I turned around and there she was, a friend on her arm and a beer in her hand. I glanced at my watch and laughed. It wasn’t even 10:30 a.m. and she was tying one on already.

If there was anything I could count on with her, it was that she’d be drunk when I found her – and it was exactly the thing I relied on when I decided to make her mine.

 

Chapter Three

~Eleni~

It was almost noon - I knew because that’s what the screen on my iPhone told me. Already, I’d downed a couple of beers and turned down a handful of advances from creepers wandering around the convention. I had an appointment with Rev Chriss in an hour. He was the only person I let tattoo me, and he has done every inch of skin that is inked on my body. I trust him, unlike everyone else in the world.

Walking to the closest garbage can, I tossed the empty beer bottle in and willed myself to sober up long enough to get tattooed without Chriss turning me away. It sucked that alcohol thins the blood because there was nothing like the numbness of a twelve pack to chase away the sting of a needle. To be honest, I’d rather risk the blood loss – but the artists have rules and I have to follow them. I tried to stay optimistic by reminding myself that once this tat was done, I could proceed with getting black out drunk.

My body was jolted from behind and a tall guy with dark hair and piercing green eyes excused himself. His stare lingered longer than any fucking polite person’s would have. I wanted to flip him off, but I kept my rude behavior to myself and walked away, only mildly sassing him:

“Excuse you, fuckface.”

Molly elbowed me in the side. “Can you ever get that stick out of your ass, Elle? Seriously?”

Shrugging her off, I continued to walk around. She tagged along behind me like a lost puppy. I had my doubts that she was into the whole scene as much as I was and I thought, more than anything, that she used it as a way to rebel against the perfect life her parents handed her. She wanted to find a hot tattooed bad boy to fuck occasionally when her on again-off again boy toy, Asher, wasn’t giving her the kink her inner slut desired.
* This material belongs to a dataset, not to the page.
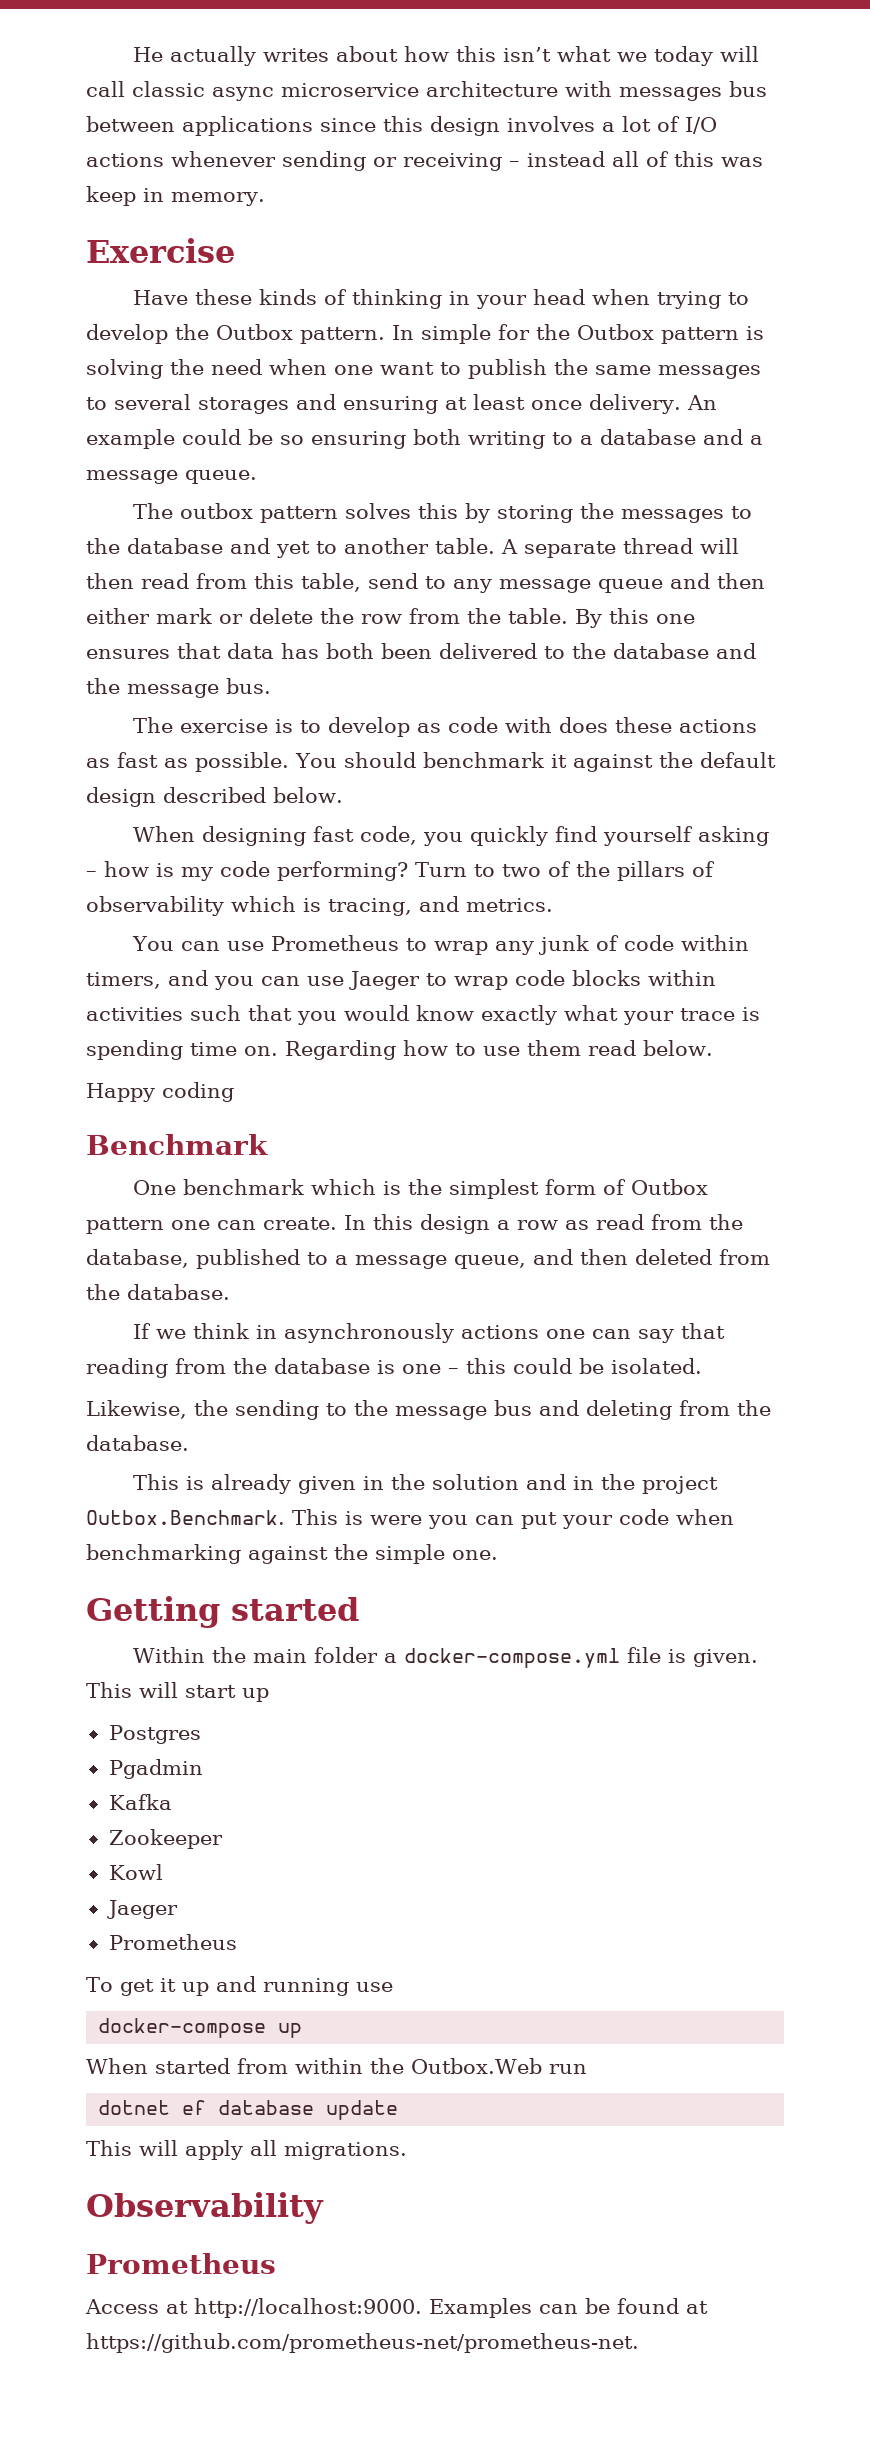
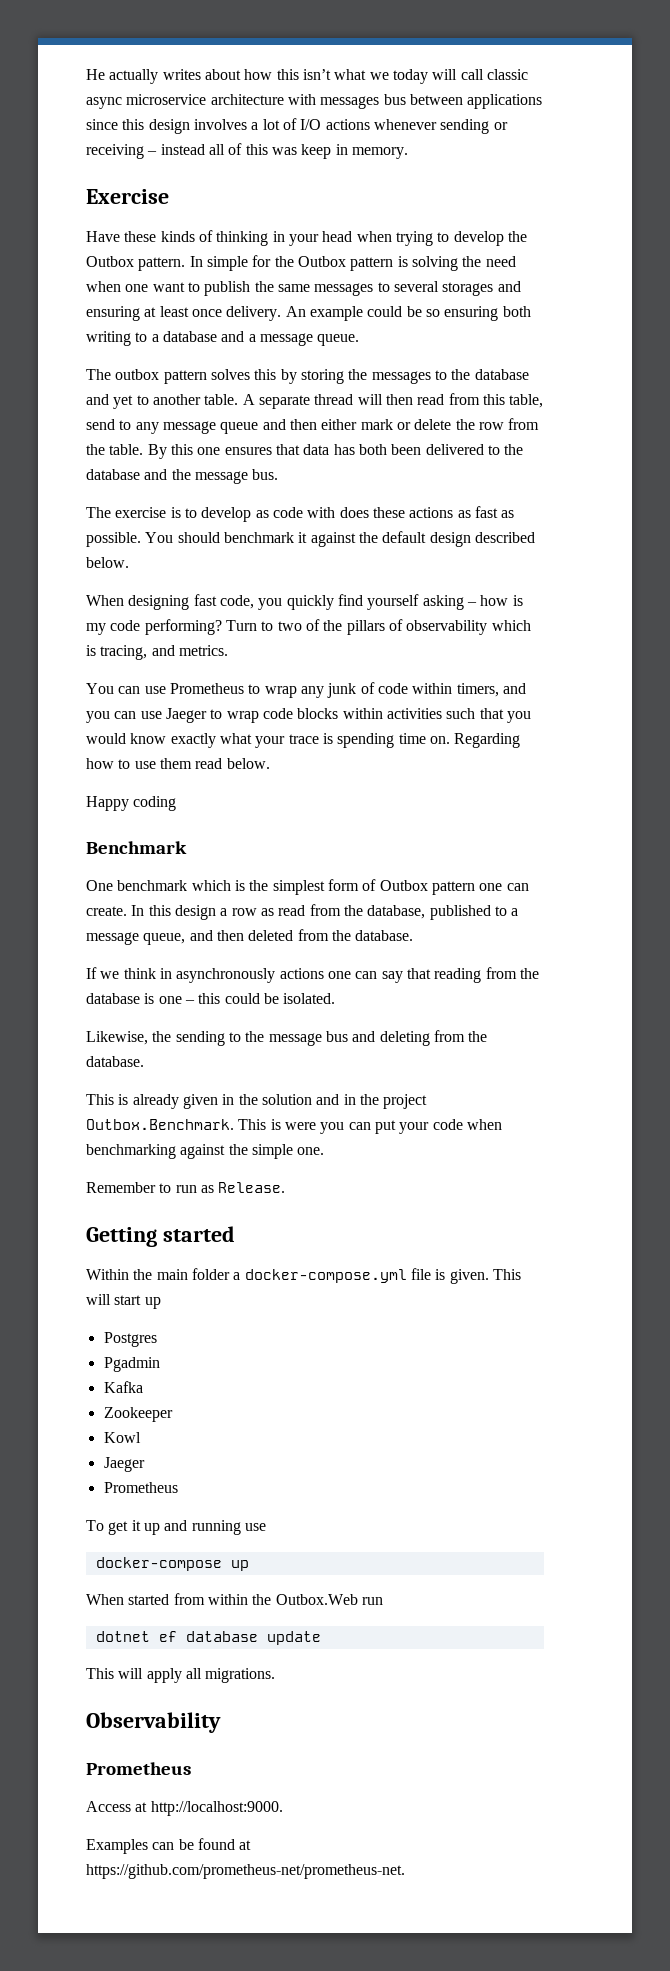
(498, 1555) none -> [86,1182,286,1193] // Remember to run as Release.
(422, 2308) none -> (283, 1808) //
Today’s tattoo project was the beginning of the Archangel Gabriel on my thigh. Almost every inch of my body was covered in your typical Sailor Jerry style artwork, but this tattoo was different, it was unique and something the world wouldn’t see. It had meaning for me. It was for my parents. It was for protection. It was to ward off all the demons that lingered inside my head. The same ones I used the alcohol to routinely numb.

What would happen when I finally went into my clinical rotation and couldn’t start drinking half way through the school day? I hated to think about turning to something else. I wouldn’t touch drugs. They took my parents, and I wouldn’t let those demons claim my soul. Would pills be pushing it too far? Would I finally break down and take the antidepressants that had been prescribed to me after the first time I tried to kill myself? I didn’t know, but I hoped that I’d be able to manage an eight-hour workday without slipping a few sips of the flask I’d bought to carry around.